## WHAT TO DO:
Please repeat exactly the lines from the one containing "filter: 名次 != 1 -> none" to the end of the entries below, both included, and omit all pictures.

(Version difference data)

___

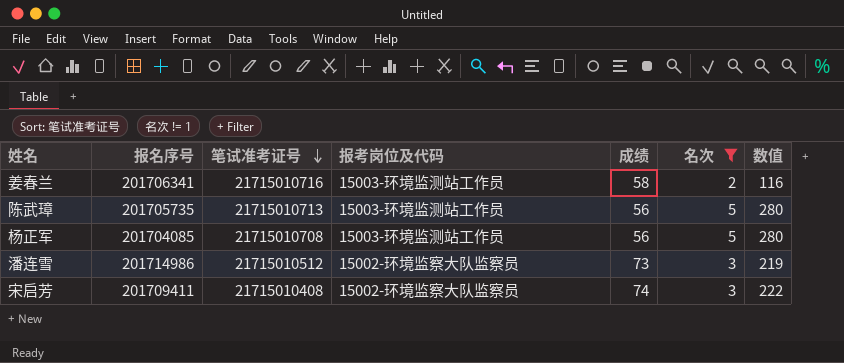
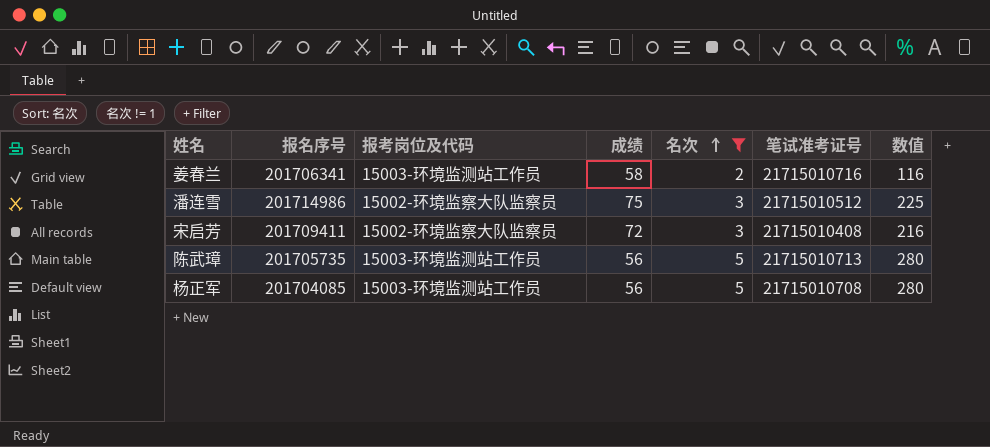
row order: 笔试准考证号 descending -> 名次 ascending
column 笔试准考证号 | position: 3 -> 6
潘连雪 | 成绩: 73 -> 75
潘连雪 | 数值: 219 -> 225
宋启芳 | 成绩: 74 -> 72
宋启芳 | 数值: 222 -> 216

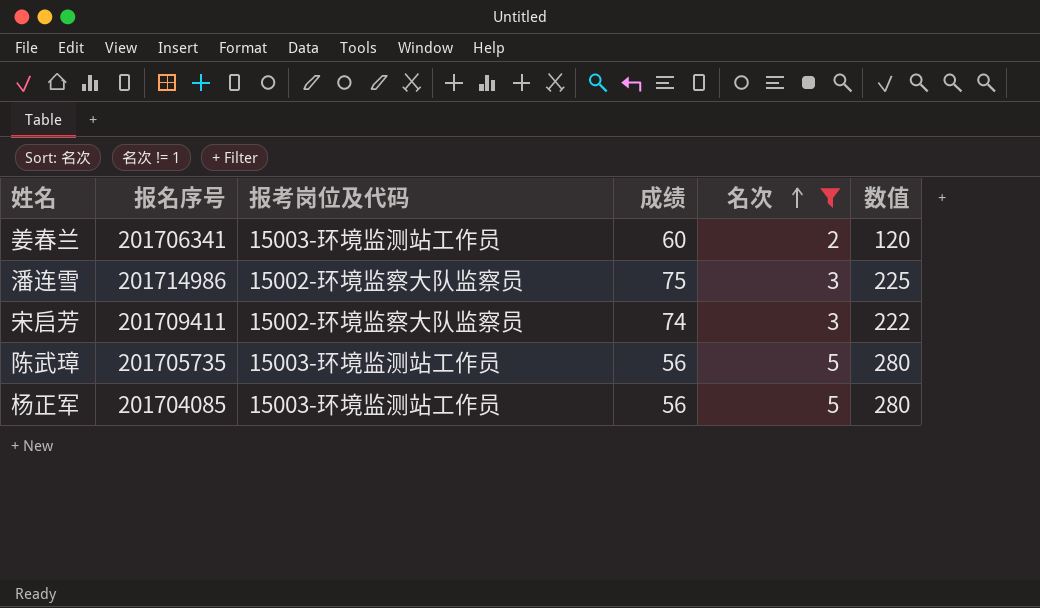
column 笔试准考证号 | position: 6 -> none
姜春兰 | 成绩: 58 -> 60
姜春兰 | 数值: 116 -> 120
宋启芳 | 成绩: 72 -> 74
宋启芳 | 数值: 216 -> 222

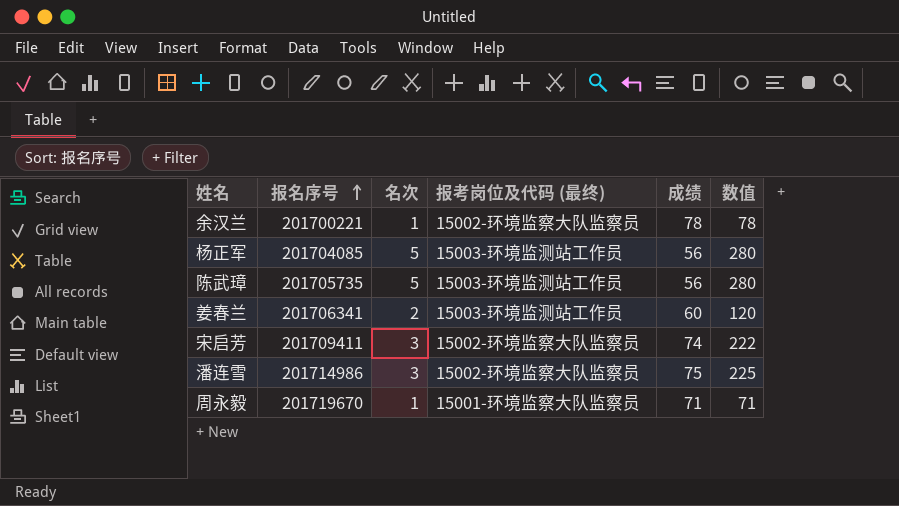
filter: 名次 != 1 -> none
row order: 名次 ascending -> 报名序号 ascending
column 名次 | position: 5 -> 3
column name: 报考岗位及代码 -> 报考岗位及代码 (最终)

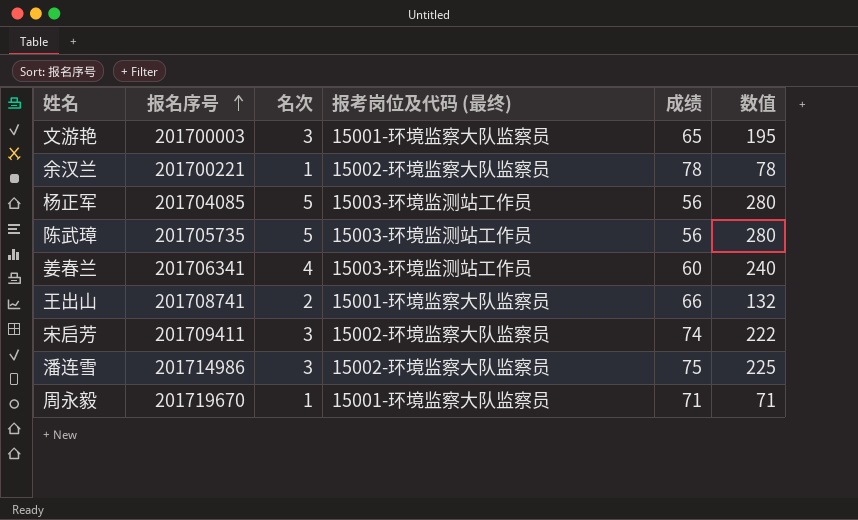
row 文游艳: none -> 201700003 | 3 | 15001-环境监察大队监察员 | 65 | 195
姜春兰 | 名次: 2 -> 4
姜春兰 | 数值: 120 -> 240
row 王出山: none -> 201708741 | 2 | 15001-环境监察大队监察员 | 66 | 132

___

## PROBLEM SOLUTION:
filter: 名次 != 1 -> none
row order: 名次 ascending -> 报名序号 ascending
column 名次 | position: 5 -> 3
column name: 报考岗位及代码 -> 报考岗位及代码 (最终)

row 文游艳: none -> 201700003 | 3 | 15001-环境监察大队监察员 | 65 | 195
姜春兰 | 名次: 2 -> 4
姜春兰 | 数值: 120 -> 240
row 王出山: none -> 201708741 | 2 | 15001-环境监察大队监察员 | 66 | 132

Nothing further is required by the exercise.